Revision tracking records
Content starts
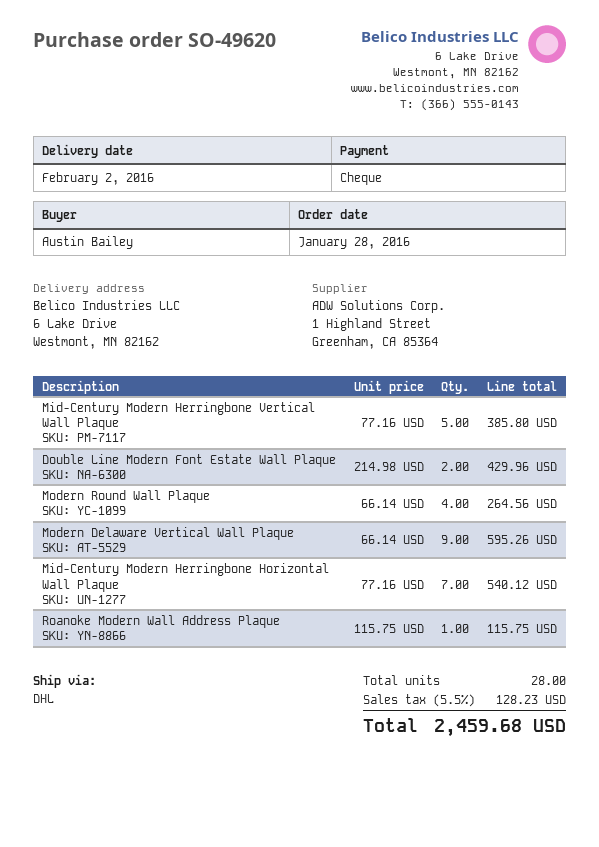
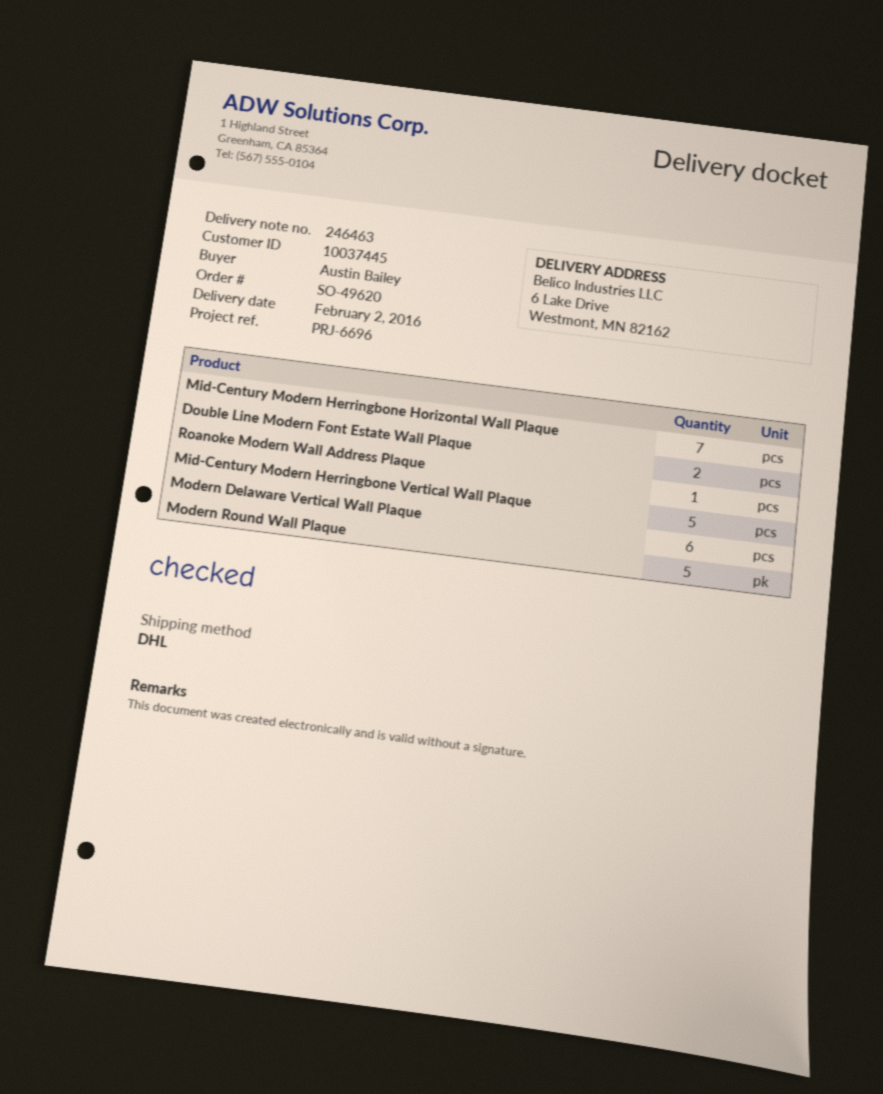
Modern Round Wall Plaque: 4 -> 5
Modern Delaware Vertical Wall Plaque: 9 -> 6

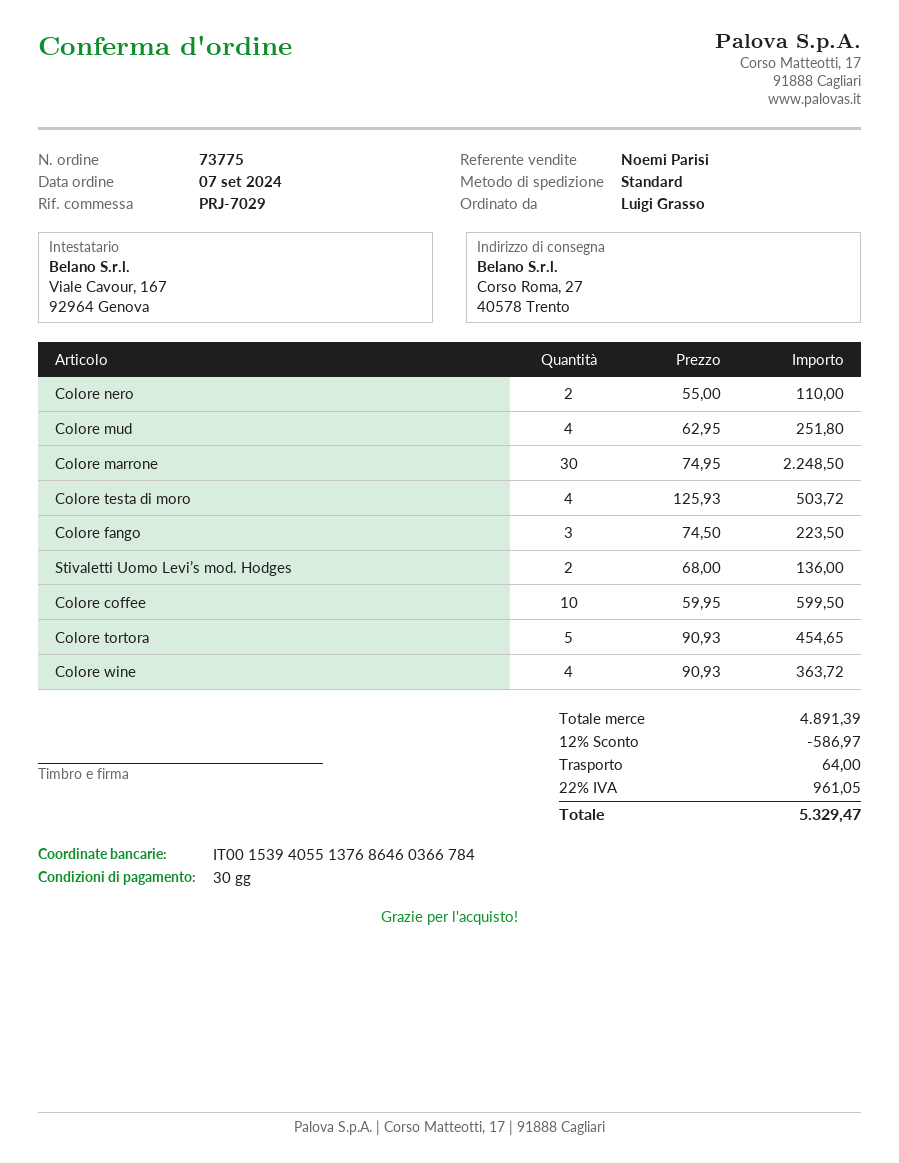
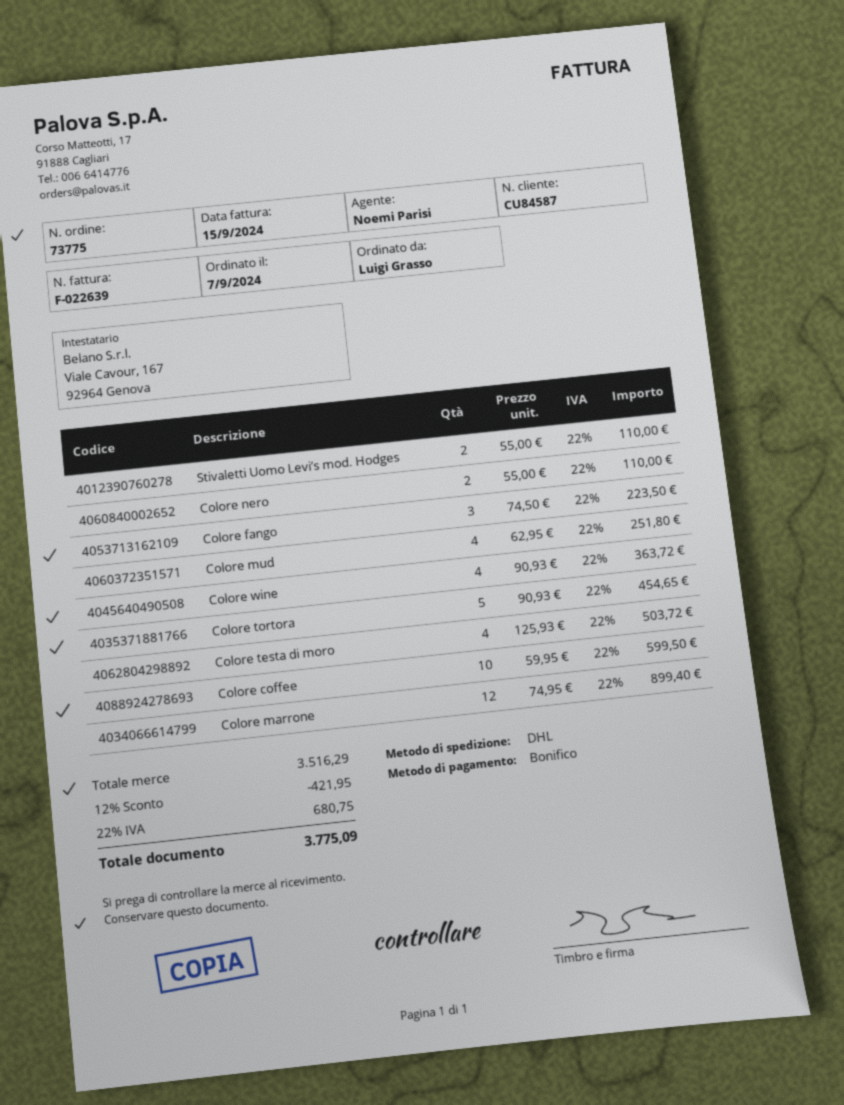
shipping method: standard -> DHL
Colore marrone: 30 x 74.95 = 2248.50 -> 12 x 74.95 = 899.40
Stivaletti Uomo Levi’s mod. Hodges: 2 x 68.00 = 136.00 -> 2 x 55.00 = 110.00
subtotal: 4891.39 -> 3516.29
discount: 12% = 586.97 -> 12% = 421.95
shipping: 64.00 -> none
tax: 22% = 961.05 -> 22% = 680.75
total: 5329.47 -> 3775.09

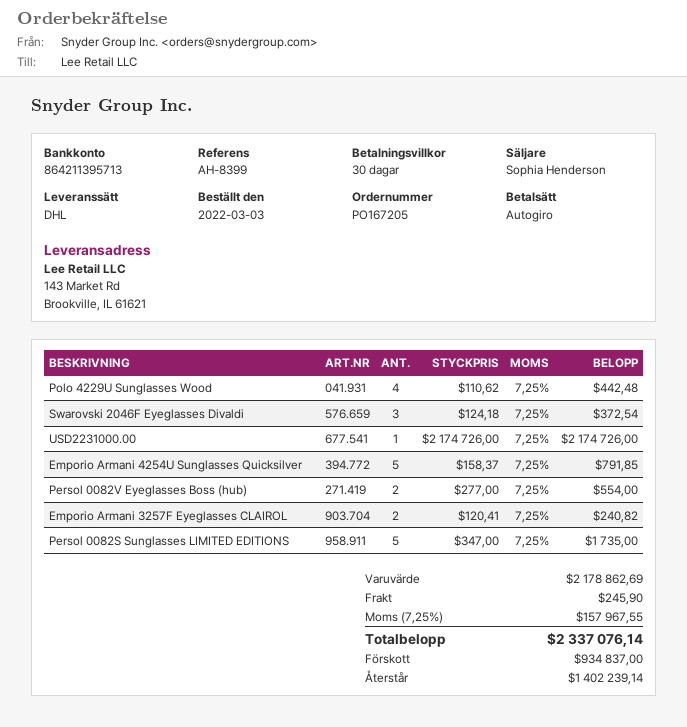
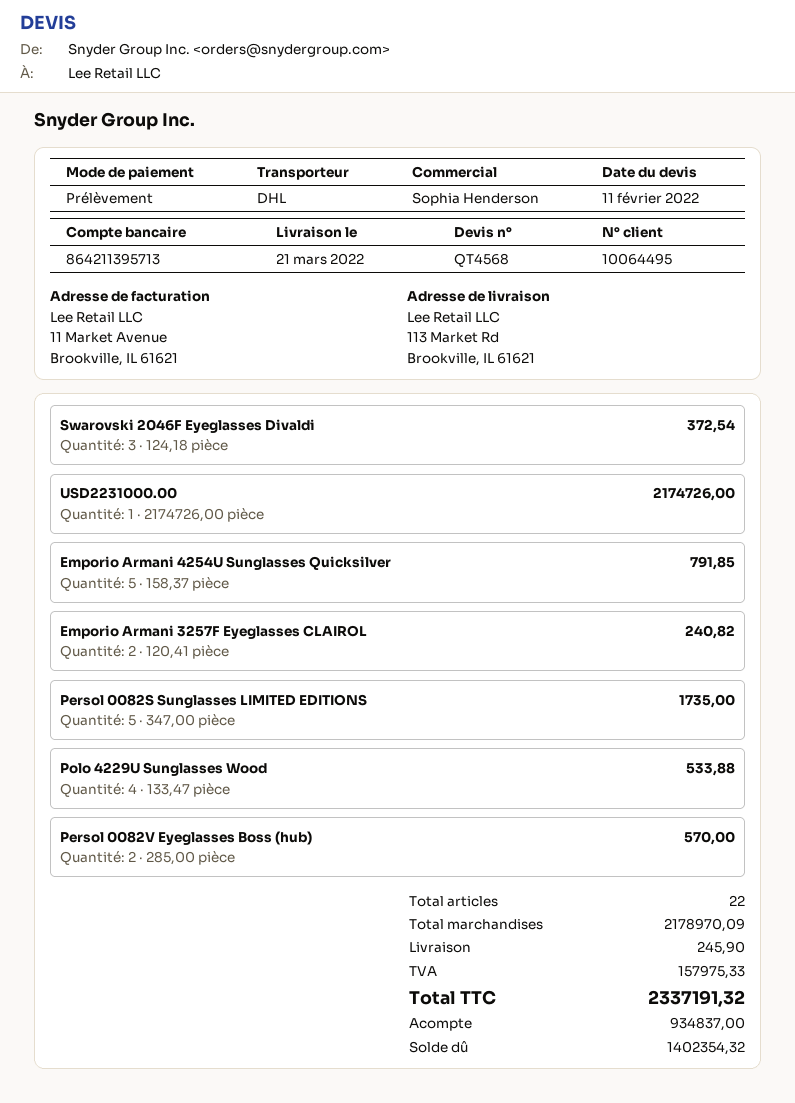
ship to: 143 Market Rd, Brookville, IL 61621 -> 113 Market Rd, Brookville, IL 61621
Polo 4229U Sunglasses Wood: 4 x 110.62 = 442.48 -> 4 x 133.47 = 533.88
Persol 0082V Eyeglasses Boss (hub): 2 x 277.00 = 554.00 -> 2 x 285.00 = 570.00
subtotal: 2178862.69 -> 2178970.09
tax: 157967.55 -> 157975.33
total: 2337076.14 -> 2337191.32
balance: 1402239.14 -> 1402354.32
Content ends
**WHAT THIS TASK INVOLVES**
When restating the records word for word, omit any picture they contain.

**REPLY TO THE EXERCISE**
Modern Round Wall Plaque: 4 -> 5
Modern Delaware Vertical Wall Plaque: 9 -> 6

shipping method: standard -> DHL
Colore marrone: 30 x 74.95 = 2248.50 -> 12 x 74.95 = 899.40
Stivaletti Uomo Levi’s mod. Hodges: 2 x 68.00 = 136.00 -> 2 x 55.00 = 110.00
subtotal: 4891.39 -> 3516.29
discount: 12% = 586.97 -> 12% = 421.95
shipping: 64.00 -> none
tax: 22% = 961.05 -> 22% = 680.75
total: 5329.47 -> 3775.09

ship to: 143 Market Rd, Brookville, IL 61621 -> 113 Market Rd, Brookville, IL 61621
Polo 4229U Sunglasses Wood: 4 x 110.62 = 442.48 -> 4 x 133.47 = 533.88
Persol 0082V Eyeglasses Boss (hub): 2 x 277.00 = 554.00 -> 2 x 285.00 = 570.00
subtotal: 2178862.69 -> 2178970.09
tax: 157967.55 -> 157975.33
total: 2337076.14 -> 2337191.32
balance: 1402239.14 -> 1402354.32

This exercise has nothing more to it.